Your instructions
Give back, exactly and with nothing added, the lines that run from the one containing "Financial Hedge Swap." to the final line below.

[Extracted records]
***

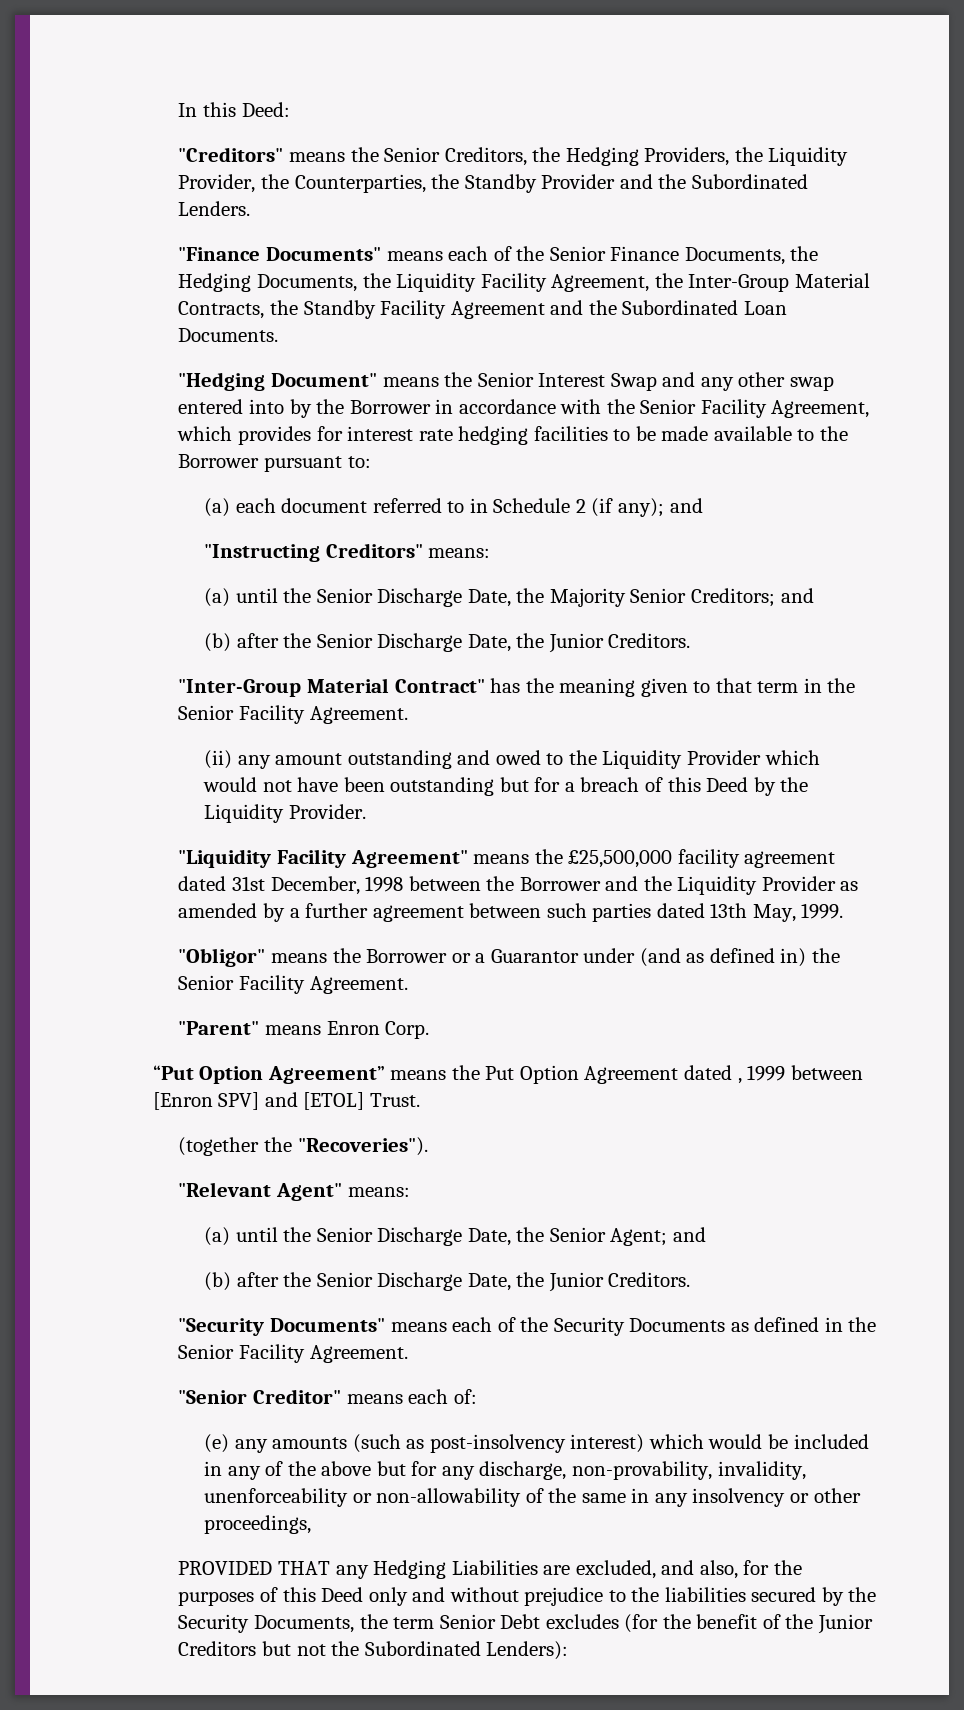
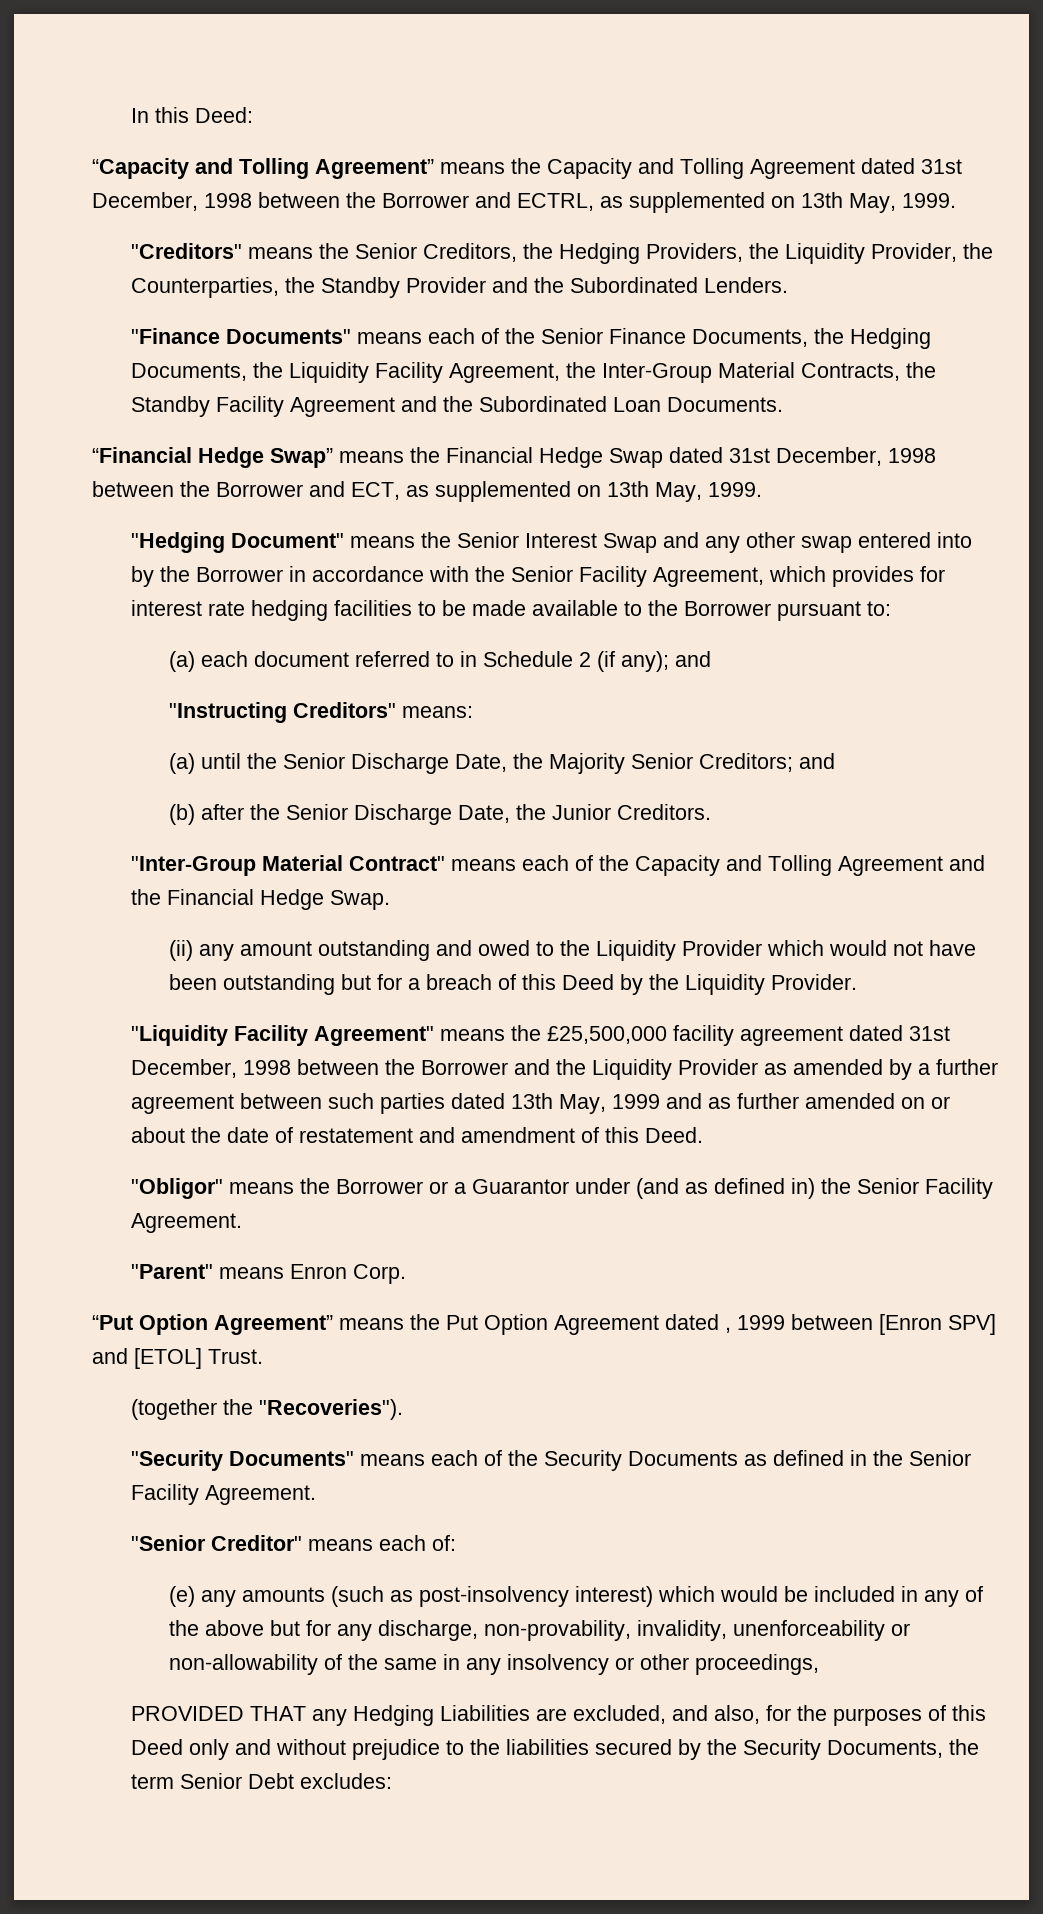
+ “Capacity and Tolling Agreement” means the Capacity and Tolling Agreement dated 31st December, 1998 between the Borrower and ECTRL, as supplemented on 13th May, 1999.
+ “Financial Hedge Swap” means the Financial Hedge Swap dated 31st December, 1998 between the Borrower and ECT, as supplemented on 13th May, 1999.
- "Inter-Group Material Contract" has the meaning given to that term in the Senior Facility Agreement.
+ "Inter-Group Material Contract" means each of the Capacity and Tolling Agreement and the Financial Hedge Swap.
- "Liquidity Facility Agreement" means the £25,500,000 facility agreement dated 31st December, 1998 between the Borrower and the Liquidity Provider as amended by a further agreement between such parties dated 13th May, 1999.
+ "Liquidity Facility Agreement" means the £25,500,000 facility agreement dated 31st December, 1998 between the Borrower and the Liquidity Provider as amended by a further agreement between such parties dated 13th May, 1999 and as further amended on or about the date of restatement and amendment of this Deed.
- "Relevant Agent" means:
- (a) until the Senior Discharge Date, the Senior Agent; and
- (b) after the Senior Discharge Date, the Junior Creditors.
- PROVIDED THAT any Hedging Liabilities are excluded, and also, for the purposes of this Deed only and without prejudice to the liabilities secured by the Security Documents, the term Senior Debt excludes (for the benefit of the Junior Creditors but not the Subordinated Lenders):
+ PROVIDED THAT any Hedging Liabilities are excluded, and also, for the purposes of this Deed only and without prejudice to the liabilities secured by the Security Documents, the term Senior Debt excludes:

***

Task response
+ "Inter-Group Material Contract" means each of the Capacity and Tolling Agreement and the Financial Hedge Swap.
- "Liquidity Facility Agreement" means the £25,500,000 facility agreement dated 31st December, 1998 between the Borrower and the Liquidity Provider as amended by a further agreement between such parties dated 13th May, 1999.
+ "Liquidity Facility Agreement" means the £25,500,000 facility agreement dated 31st December, 1998 between the Borrower and the Liquidity Provider as amended by a further agreement between such parties dated 13th May, 1999 and as further amended on or about the date of restatement and amendment of this Deed.
- "Relevant Agent" means:
- (a) until the Senior Discharge Date, the Senior Agent; and
- (b) after the Senior Discharge Date, the Junior Creditors.
- PROVIDED THAT any Hedging Liabilities are excluded, and also, for the purposes of this Deed only and without prejudice to the liabilities secured by the Security Documents, the term Senior Debt excludes (for the benefit of the Junior Creditors but not the Subordinated Lenders):
+ PROVIDED THAT any Hedging Liabilities are excluded, and also, for the purposes of this Deed only and without prejudice to the liabilities secured by the Security Documents, the term Senior Debt excludes:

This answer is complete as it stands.